Day 3 of my fall shoot-out. I could tell when I stepped outside that conditions were potentially great for shooting over open water. I was expecting frost this morning, as that was the forecast as of last night. But the low temps never materialized because of the cloud cover. (To an Adirondacker 41 deg. isn't a low temp!) There was some high altitude cloud cover, with quite a number of openings. I passed on my previous plans and decided to go find some inspiration at Raquette Lake.
A Raquette Lake Morning
There was about a 15 minute window of rapidly changing conditions. I've never seen things change that quickly and drastically over such a short period of time. I missed numerous opportunities because of it, but I am very pleased with the few shots I pulled off. Raquette never stops calling me, and never stops amazing me.

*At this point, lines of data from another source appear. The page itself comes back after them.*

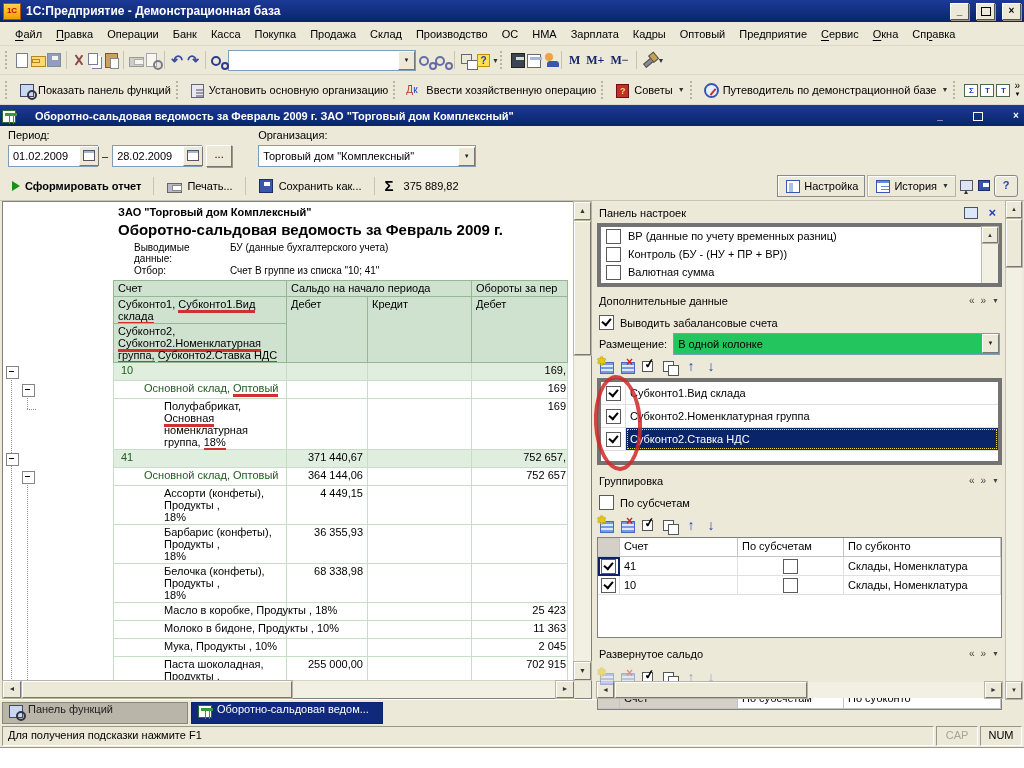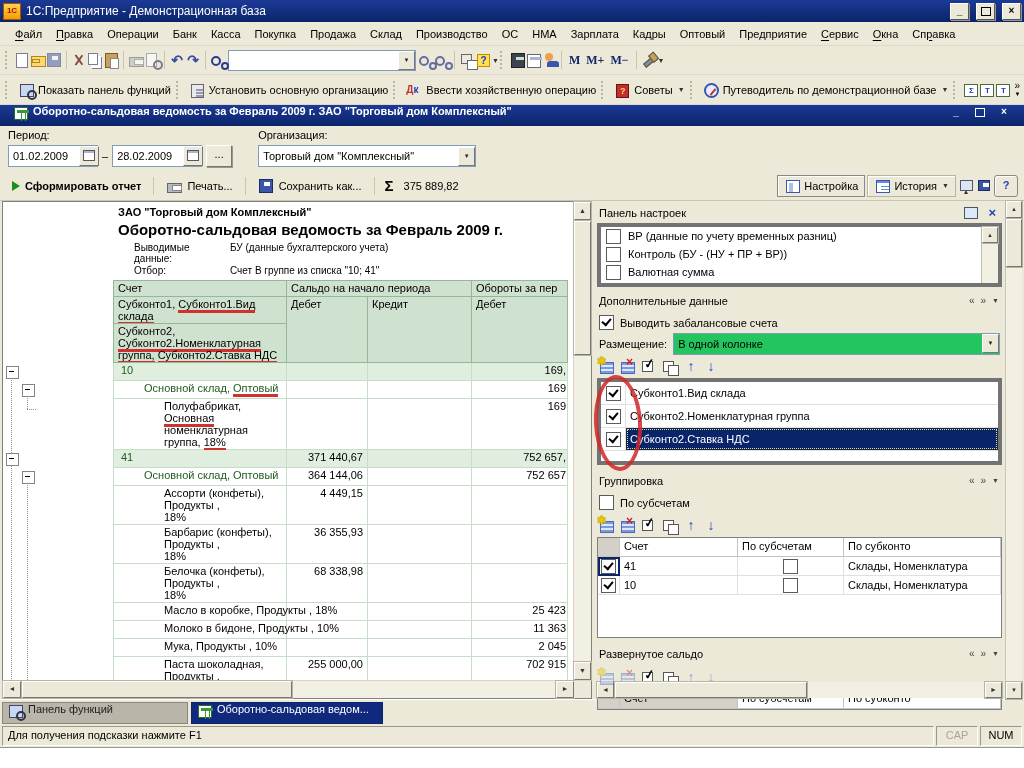--- a/index.html
+++ b/index.html
@@ -11,7 +11,7 @@
     align-items:center;padding:0 3px;gap:5px;flex:none}
   .applogo{width:16px;height:15px;background:linear-gradient(#ffd34d,#f0a000);border:1px solid #b05000;
     color:#c00000;font-weight:bold;font-size:8px;line-height:14px;text-align:center;flex:none}
-  .t-title{font-weight:normal;font-size:12px;flex:1;white-space:nowrap;overflow:hidden}
+  .t-title{font-weight:bold;font-size:12px;flex:1;white-space:nowrap;overflow:hidden}
   .winbtn{width:17px;height:15px;background:#ECE9D8;border:1px solid #fff;border-right-color:#555;
     border-bottom-color:#555;box-shadow:1px 1px 0 #9a968a;font-size:10px;line-height:13px;font-weight:bold;
     text-align:center;margin-left:2px;color:#000;flex:none}

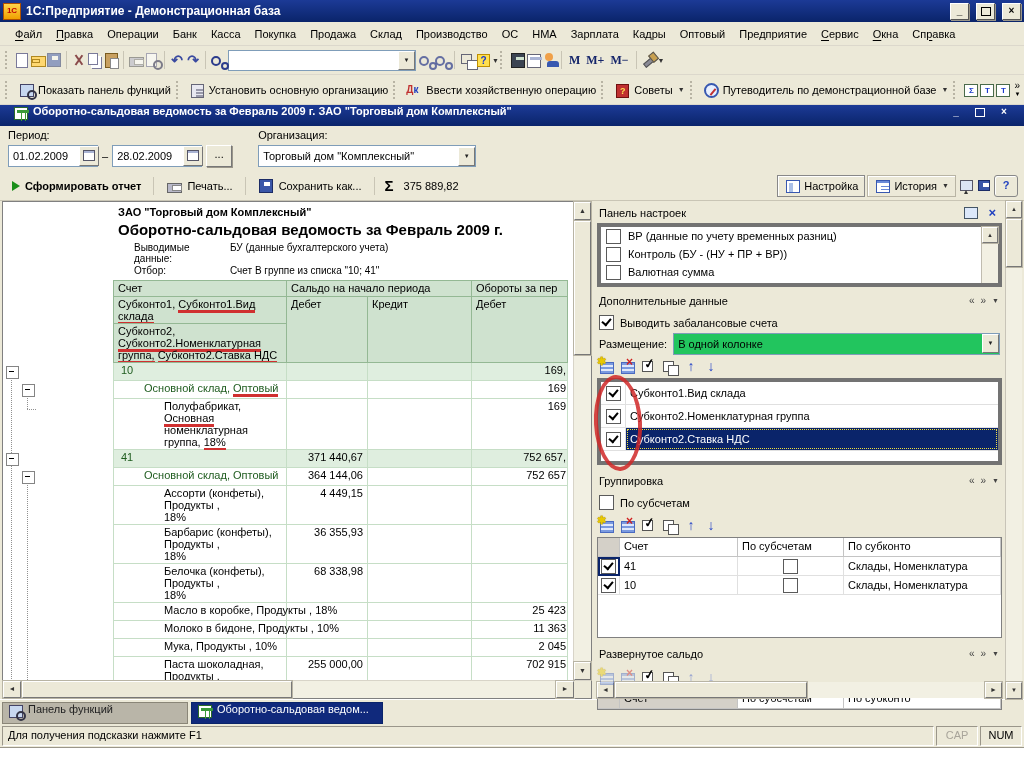--- a/index.html
+++ b/index.html
@@ -65,7 +65,7 @@
   .ic-panelmag::after{content:"";position:absolute;left:6px;top:5px;width:6px;height:6px;border:2px solid #334;border-radius:50%}
   .ic-org{background:#e8e8f0;border:1px solid #667;width:11px;height:12px;margin:2px}
   .ic-org::after{content:"";position:absolute;left:4px;top:4px;width:7px;height:2px;background:#99a;box-shadow:0 3px 0 #99a,0 6px 0 #99a}
-  .ic-dk{font-size:10px;font-weight:bold;line-height:16px}
+  .ic-dk{font-size:10px;font-weight:normal;line-height:16px}
   .ic-dk .d{color:#c03030}.ic-dk .k{color:#2040c0}
   .ic-book{background:#c03030;border:1px solid #701010;width:11px;height:12px;margin:2px;color:#ffe050;font-weight:bold;font-size:9px;line-height:12px;text-align:center}
   .ic-compass{width:11px;height:11px;border:2px solid #3858b0;border-radius:50%;margin:1px;background:#e8f0ff}

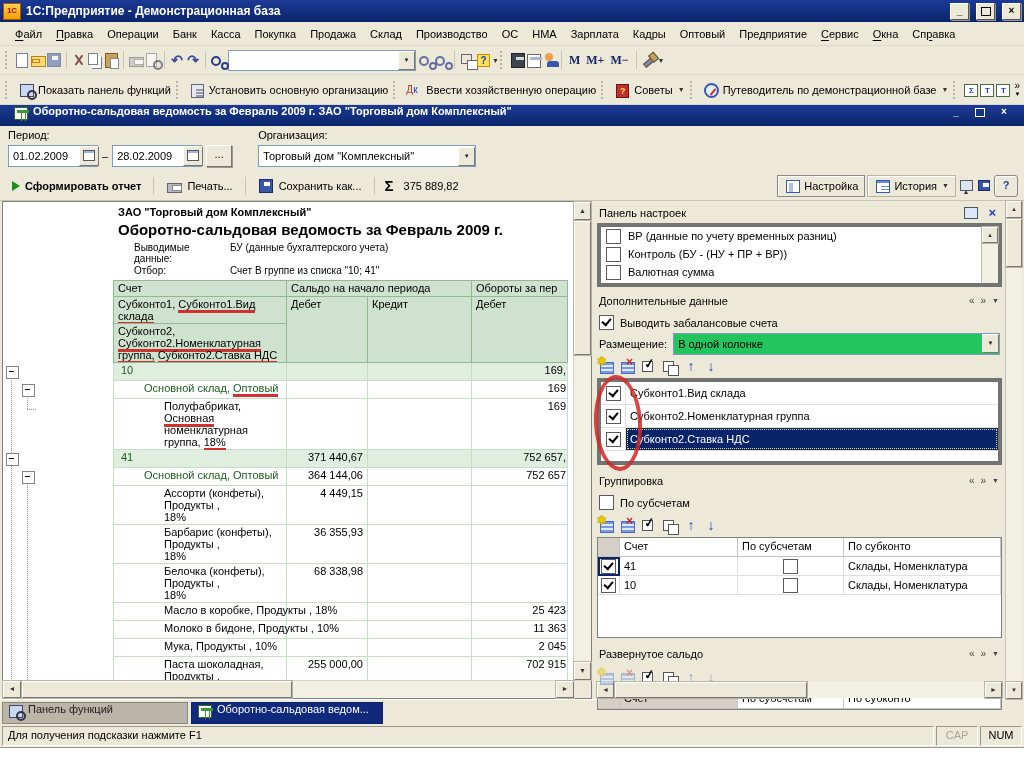--- a/index.html
+++ b/index.html
@@ -73,8 +73,8 @@
   .chev2{display:flex;flex-direction:column;align-items:center;line-height:8px;font-size:10px;margin-left:4px}
   .chev2 span:last-child{font-size:6px}
   
-  .mdibar{height:21px;background:linear-gradient(#1c3a96,#0a246a);color:#fff;display:flex;align-items:flex-start;
-    padding:0 12px;gap:5px;flex:none}
+  .mdibar{height:21px;background:linear-gradient(#1c3a96,#0a246a);color:#fff;display:flex;align-items:center;
+    padding:0 0;gap:19px;flex:none}
   .ic-report{background:#fff;border:1px solid #2a6a2a;width:12px;height:11px;margin:2px}
   .ic-report::before{content:"";position:absolute;left:2px;top:2px;width:12px;height:3px;background:#3a9a3a}
   .ic-report::after{content:"";position:absolute;left:6px;top:5px;width:1px;height:8px;background:#3a9a3a;box-shadow:4px 0 0 #3a9a3a}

The photo above was a gift to me. I share it here as a gift to someone special. You know who you are...
This is the time of year that I eagerly await. The mornings are much cooler than even two weeks ago. The tourists are gone for the most part. Bugs are a distant memory. And the fall colors are starting to show themselves.
Eighth Lake Morning
I started my annual photo fall this morning at Eighth Lake, which I have rarely photographed in the past. I don't usually frequent the state campgrounds, because there's just too much activity for the type of shooting that I like to do, but I figured I'd give it a try.
It looked to me like there would be heavy fog to start things off, but this changed very quickly with the arrival of a small front. What I eventually got was a spectacular cloud display over a very still Eighth Lake. A great way to start my shooting this season!
All the while a middle-aged man and his father worked on the shore to get their boat ready for a morning of fishing. It seemed like it took then an awfully long time to finally get going, but then I realized that it wasn't about the fishing. At that moment I realized that I'd gladly leave all my camera gear on the shore and walk away if I could have another opportunity to go fishing with my Dad.
I just got done hanging most of my Natural Resonance pieces at Adirondack Cafe. Thanks to Felicity, the proprietor, for suggesting this idea to me. The prints will be up thru Columbus Day. Somewhere in there we hope to have a little meet & greet, so stay tuned.
Adirondack Cafe is right next door to the T.O.W. Bar on Main St. in Old Forge. While you're there, I suggest trying the Blackened Chicken with Bacon, Brie & Herbed Red Peppers on a Roll. Amazing...
If you haven't yet, pick up a copy of the September/October issue of Adirondack Life magazine. Beginning on page 34 you will find a sampling of my new work under the title "Totally Radigan: A new twist on nature photography".
I'm excited that the magazine was open-minded about the possibility of publishing work that is outside the realm of traditional landscape photography. I thank them for the nice layout and thoughtful text!
I am a photo artist and writer whose heart lives in the Adirondack Mountains of New York, regardless of where I happen to be eating my breakfast each morning.
I am owner/director of the Adirondack Photography Institute, an organization dedicated to improving the quality of our lives and preserving our natural spaces through the study and practice of outdoor photography as a creative medium.
Oh yeah, if I'm lucky enough on a given day to have a choice of breakfast venue, that would be the Tamarack Café in Inlet, NY.